Input material -
+===+

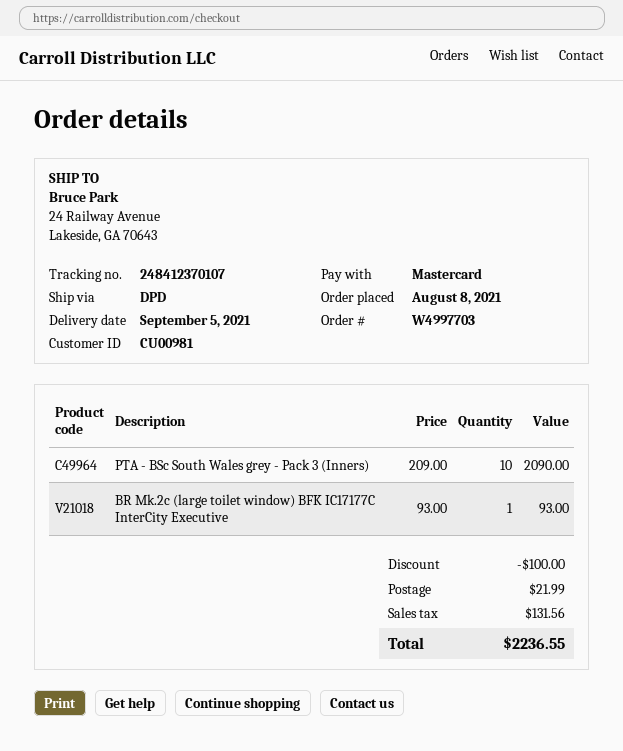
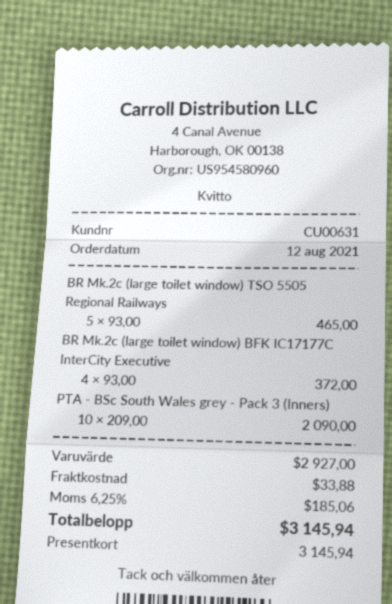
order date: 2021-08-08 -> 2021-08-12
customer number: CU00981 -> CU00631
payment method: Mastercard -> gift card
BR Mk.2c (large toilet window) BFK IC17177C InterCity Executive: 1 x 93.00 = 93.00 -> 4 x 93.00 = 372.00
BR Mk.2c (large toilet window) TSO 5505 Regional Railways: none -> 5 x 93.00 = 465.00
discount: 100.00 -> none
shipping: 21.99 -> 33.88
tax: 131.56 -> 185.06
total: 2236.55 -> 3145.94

+===+

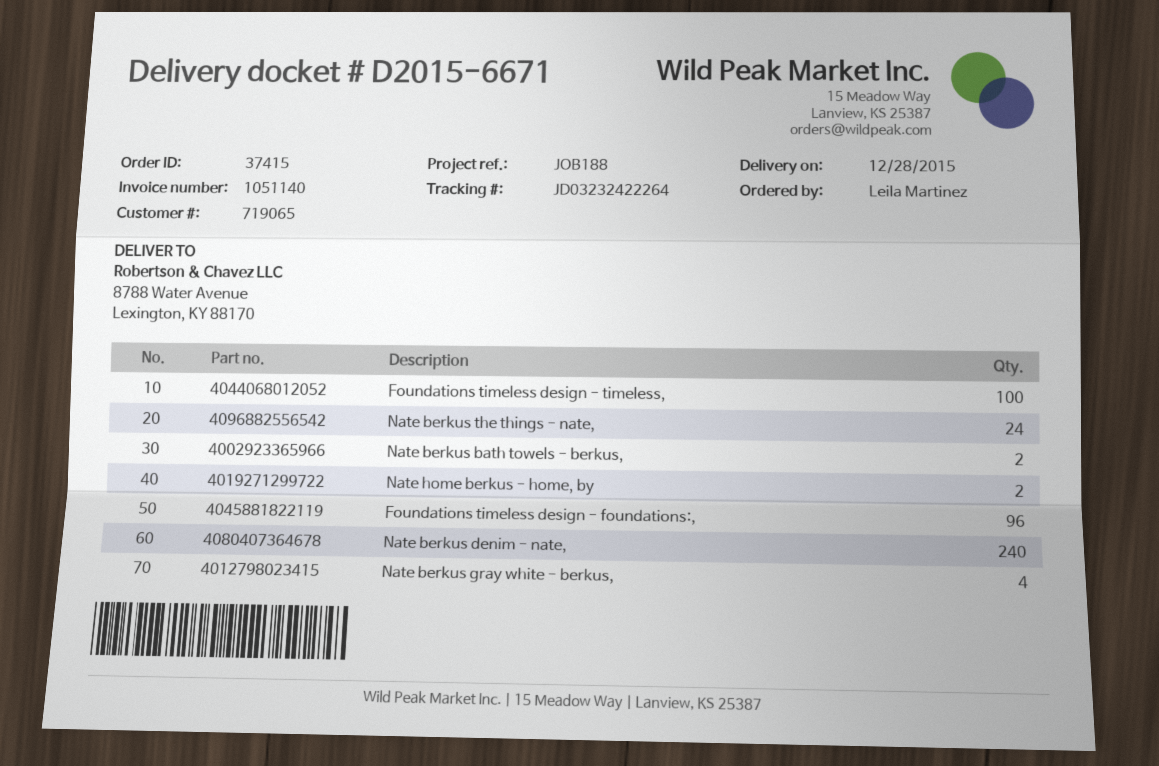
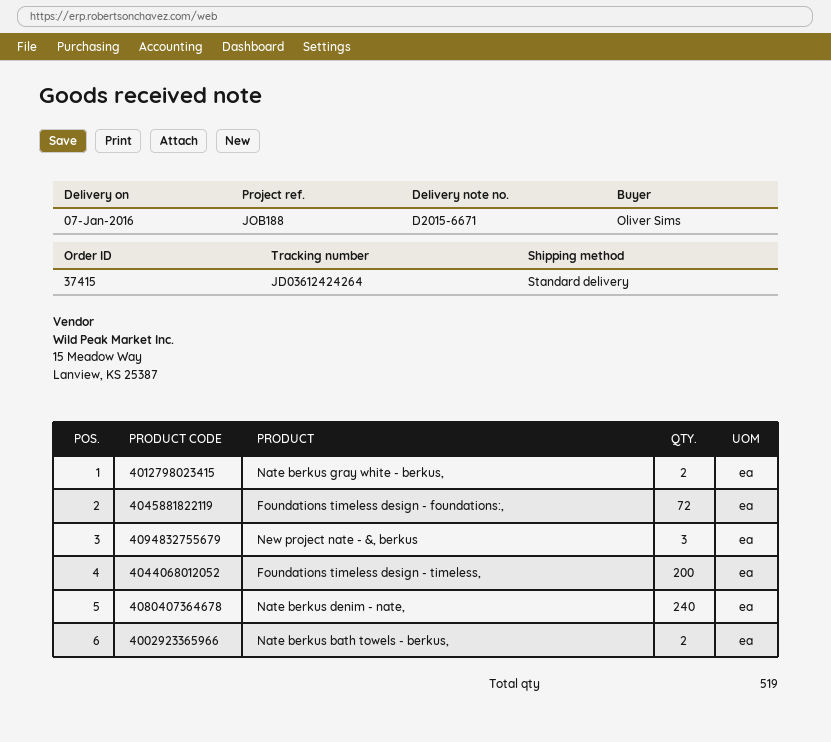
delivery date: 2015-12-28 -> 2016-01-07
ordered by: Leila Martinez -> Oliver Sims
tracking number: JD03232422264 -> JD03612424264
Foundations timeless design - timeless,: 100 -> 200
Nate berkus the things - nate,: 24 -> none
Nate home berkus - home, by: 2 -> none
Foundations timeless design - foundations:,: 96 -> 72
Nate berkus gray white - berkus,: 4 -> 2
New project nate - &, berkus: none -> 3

+===+

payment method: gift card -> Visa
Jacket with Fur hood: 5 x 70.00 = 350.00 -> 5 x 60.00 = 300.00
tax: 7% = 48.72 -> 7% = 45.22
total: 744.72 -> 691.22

+===+

Problem requirements - Would you output, from the records above, exactly the run of lines that starts at the line containing "customer number: CU00981 -> CU00631" and ends at the line containing "discount: 100.00 -> none", and only that run?

Completed task -
customer number: CU00981 -> CU00631
payment method: Mastercard -> gift card
BR Mk.2c (large toilet window) BFK IC17177C InterCity Executive: 1 x 93.00 = 93.00 -> 4 x 93.00 = 372.00
BR Mk.2c (large toilet window) TSO 5505 Regional Railways: none -> 5 x 93.00 = 465.00
discount: 100.00 -> none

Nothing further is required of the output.